**ACTION ITEM:** Each line in the material below, starting at the one that contains "height: 70px ->" and ending at the one that contains "none -> <tr>", should be repeated exactly; the pictures should not.

**DATA PROVIDED:**
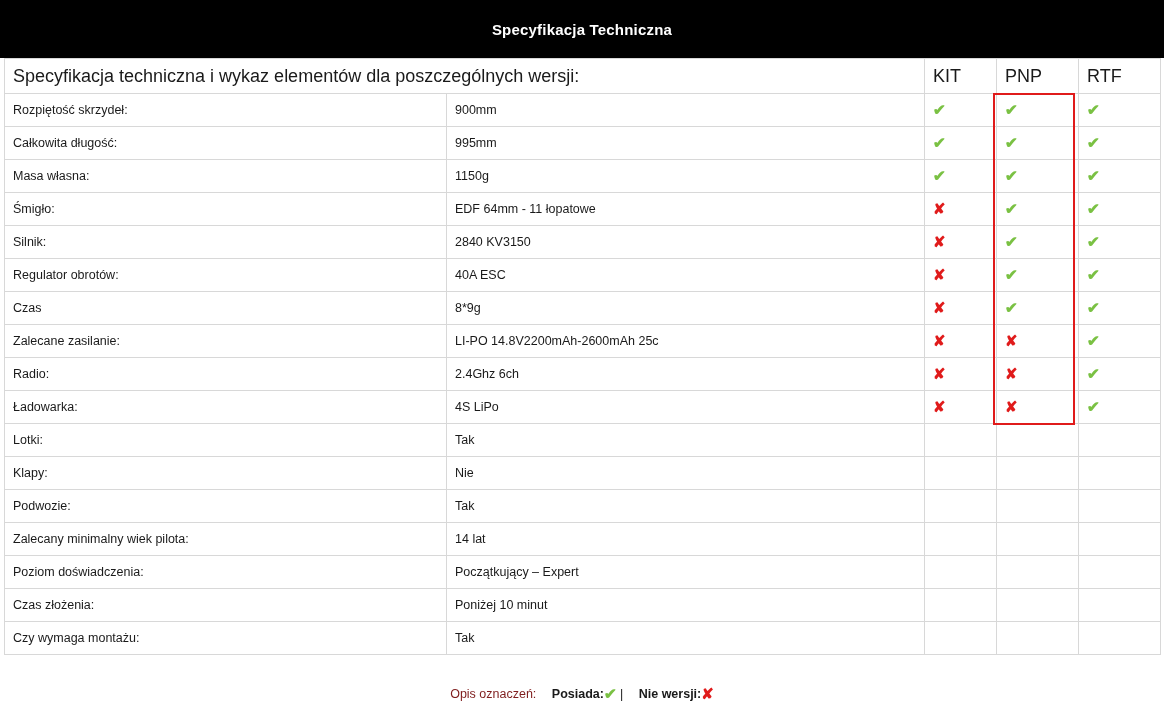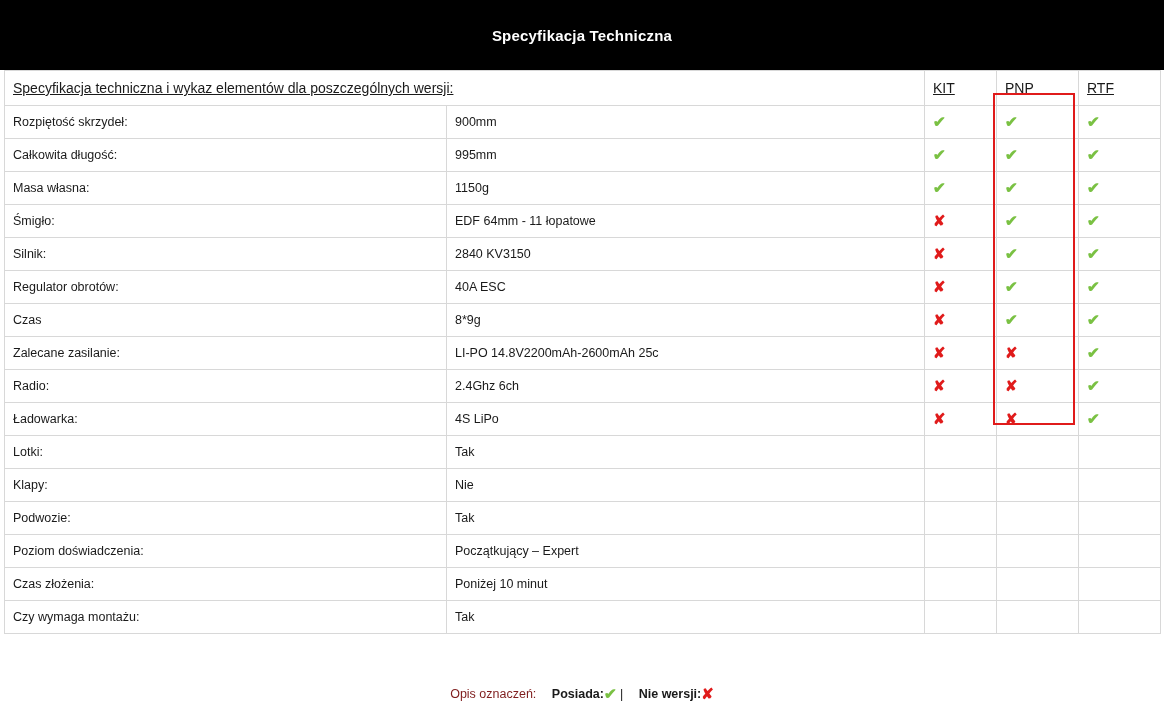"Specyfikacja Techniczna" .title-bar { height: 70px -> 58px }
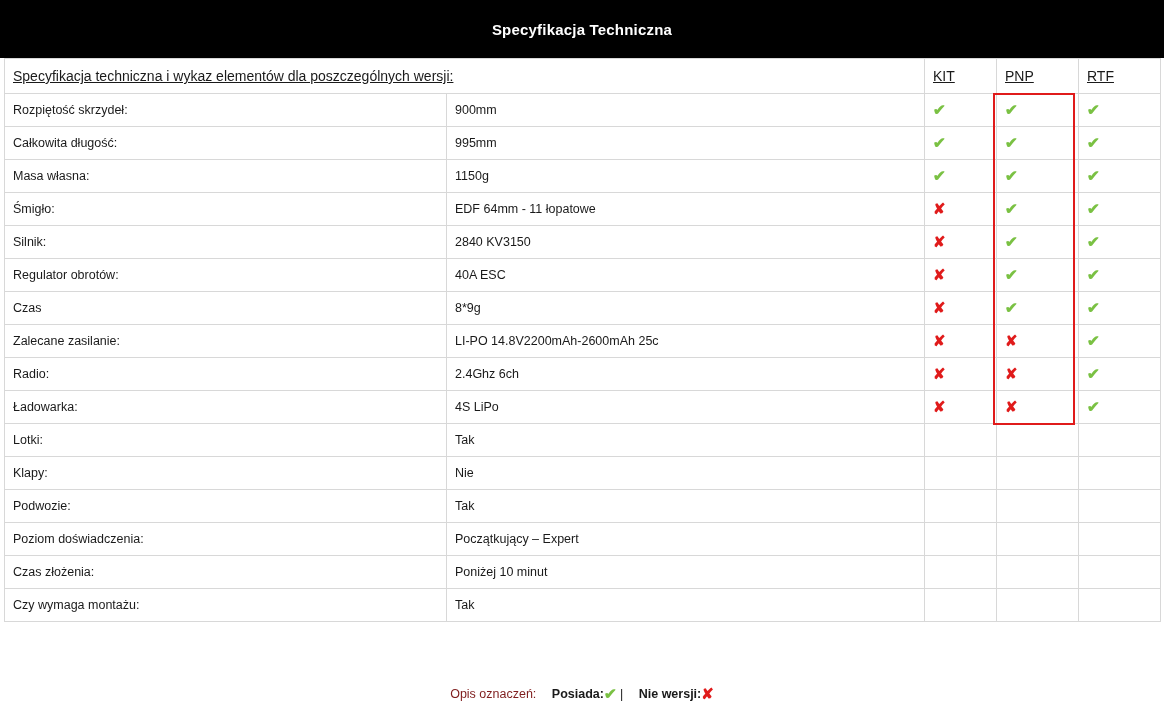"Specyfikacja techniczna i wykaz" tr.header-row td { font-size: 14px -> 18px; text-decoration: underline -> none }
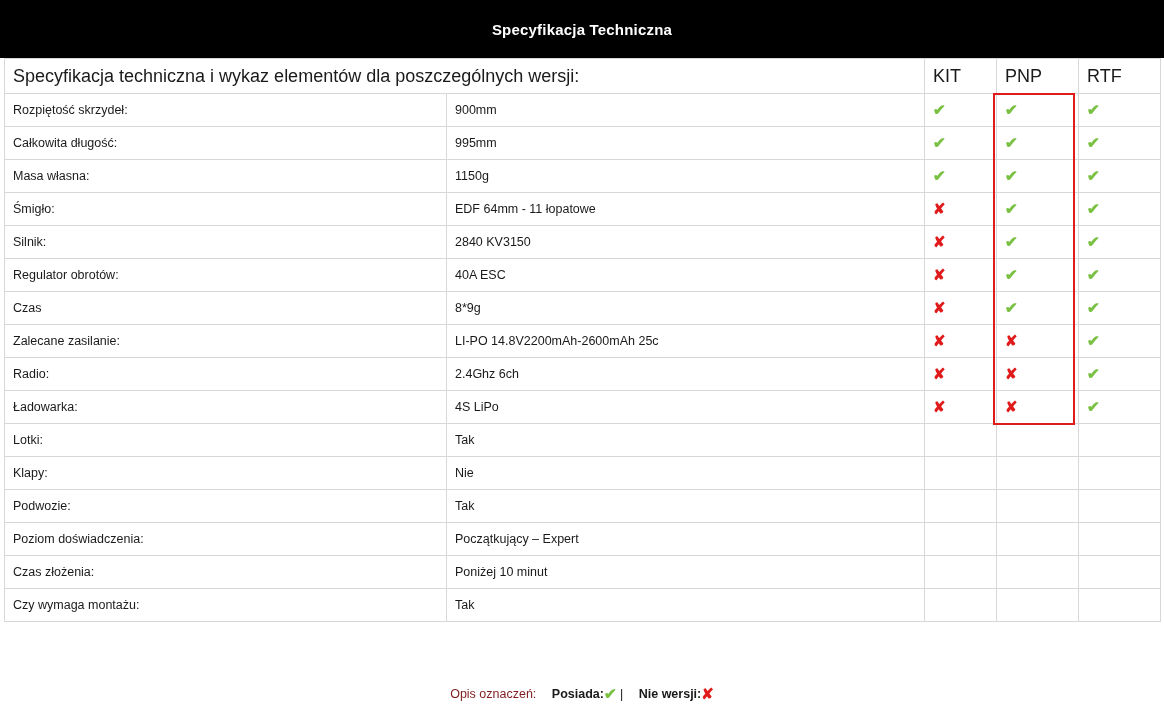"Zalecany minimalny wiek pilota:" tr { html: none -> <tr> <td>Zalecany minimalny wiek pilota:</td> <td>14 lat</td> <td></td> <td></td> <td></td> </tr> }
...
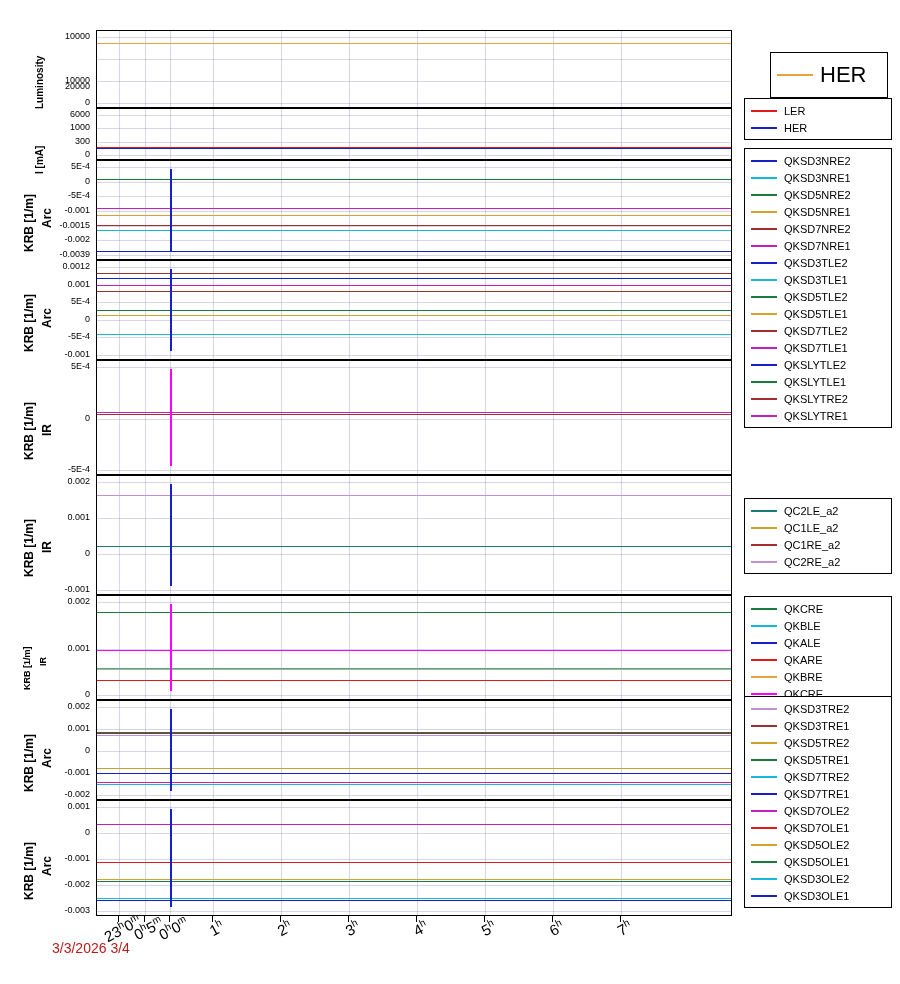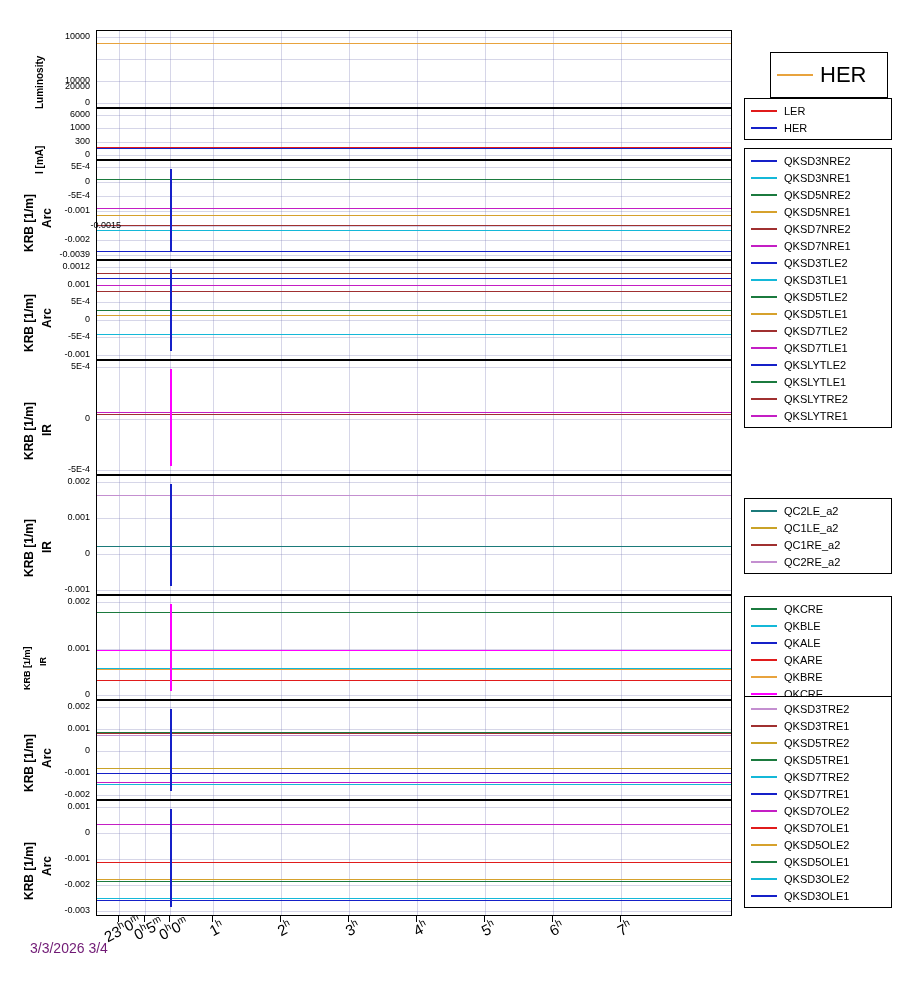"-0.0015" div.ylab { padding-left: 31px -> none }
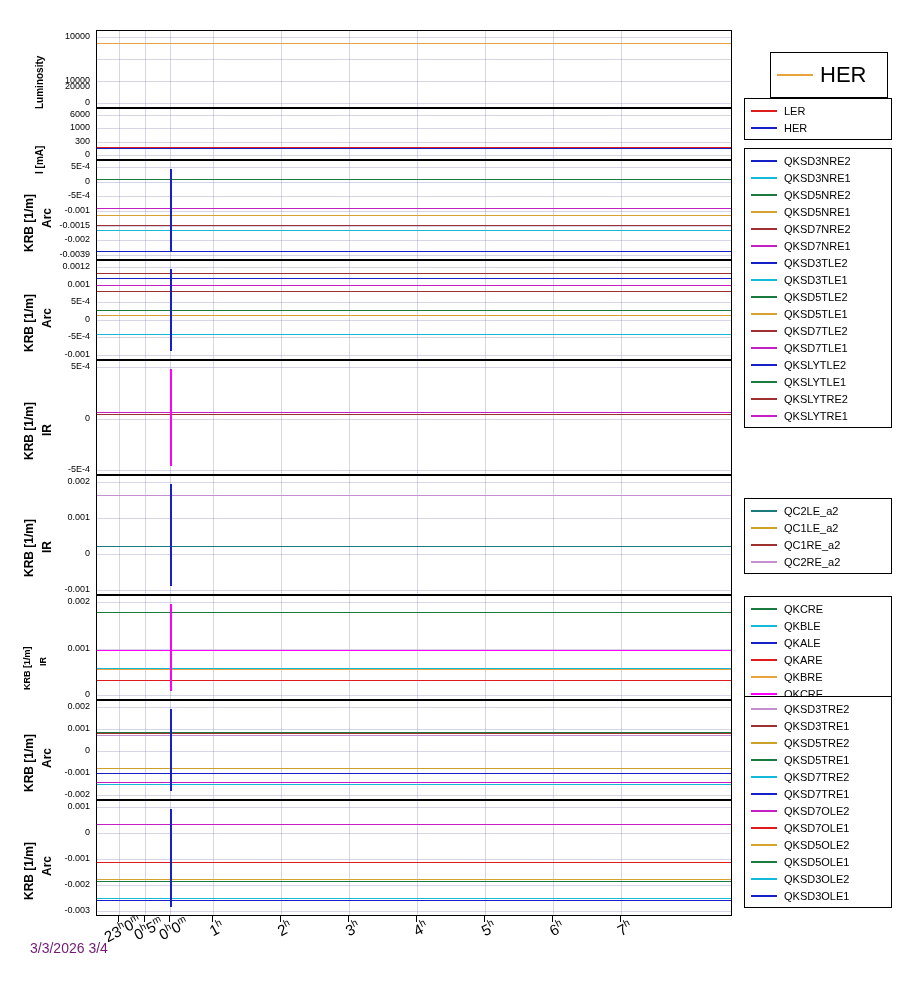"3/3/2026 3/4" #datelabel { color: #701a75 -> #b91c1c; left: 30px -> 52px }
* * *
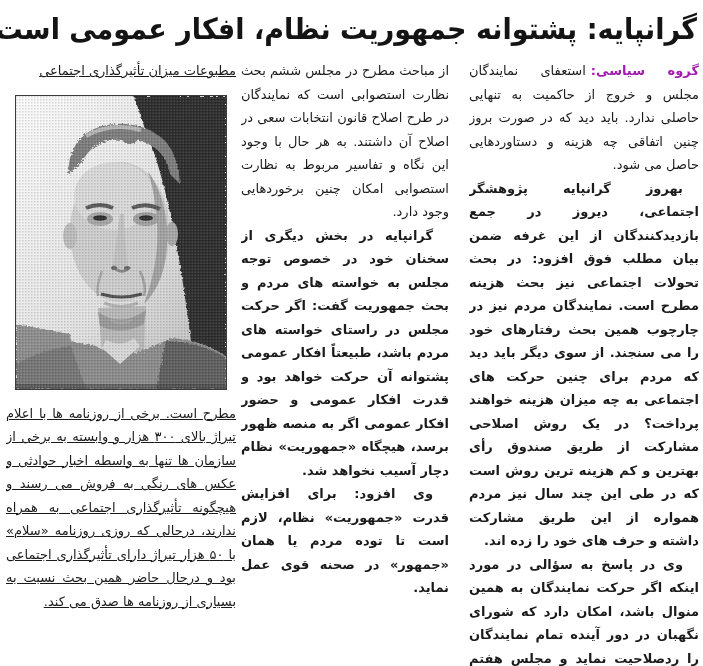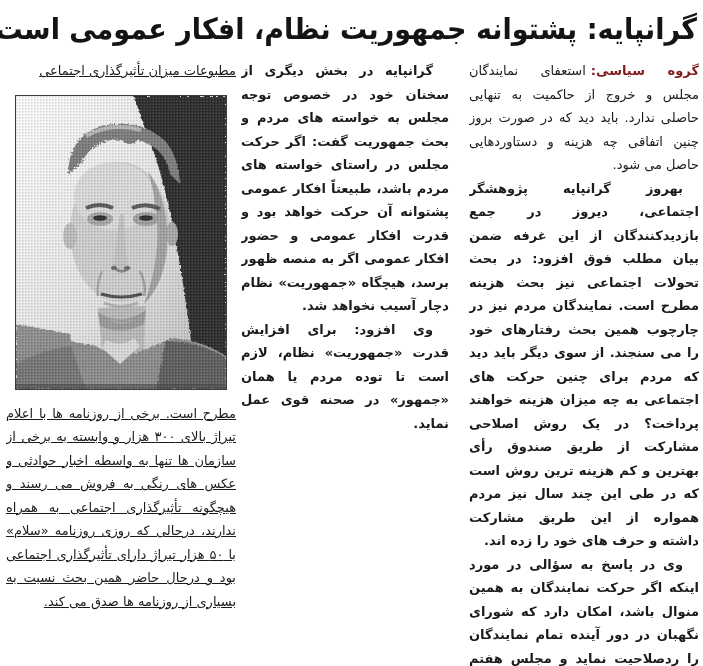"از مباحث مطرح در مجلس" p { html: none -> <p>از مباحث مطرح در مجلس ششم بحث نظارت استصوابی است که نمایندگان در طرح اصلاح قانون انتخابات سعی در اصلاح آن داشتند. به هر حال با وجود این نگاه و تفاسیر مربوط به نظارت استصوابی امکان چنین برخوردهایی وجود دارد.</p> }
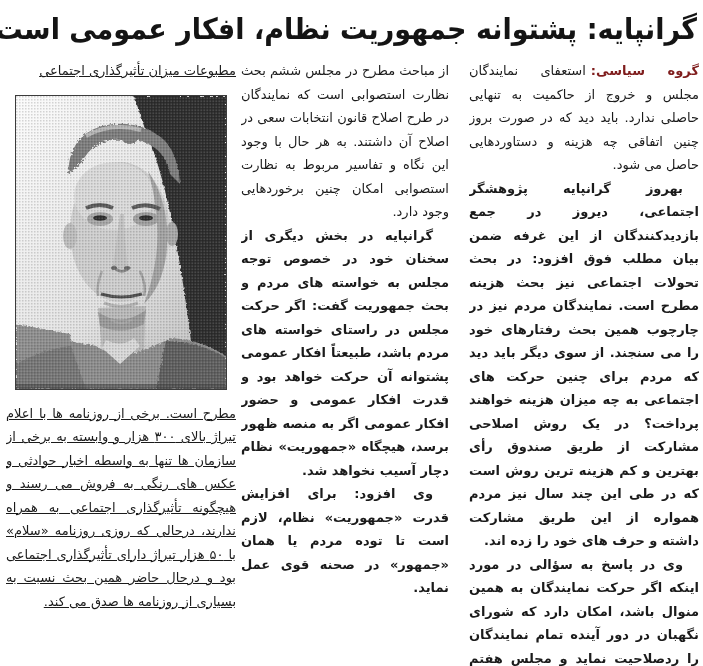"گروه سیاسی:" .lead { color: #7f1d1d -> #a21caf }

**ANSWER TO THIS TASK:**
"Specyfikacja Techniczna" .title-bar { height: 70px -> 58px }
"Specyfikacja techniczna i wykaz" tr.header-row td { font-size: 14px -> 18px; text-decoration: underline -> none }
"Zalecany minimalny wiek pilota:" tr { html: none -> <tr> <td>Zalecany minimalny wiek pilota:</td> <td>14 lat</td> <td></td> <td></td> <td></td> </tr> }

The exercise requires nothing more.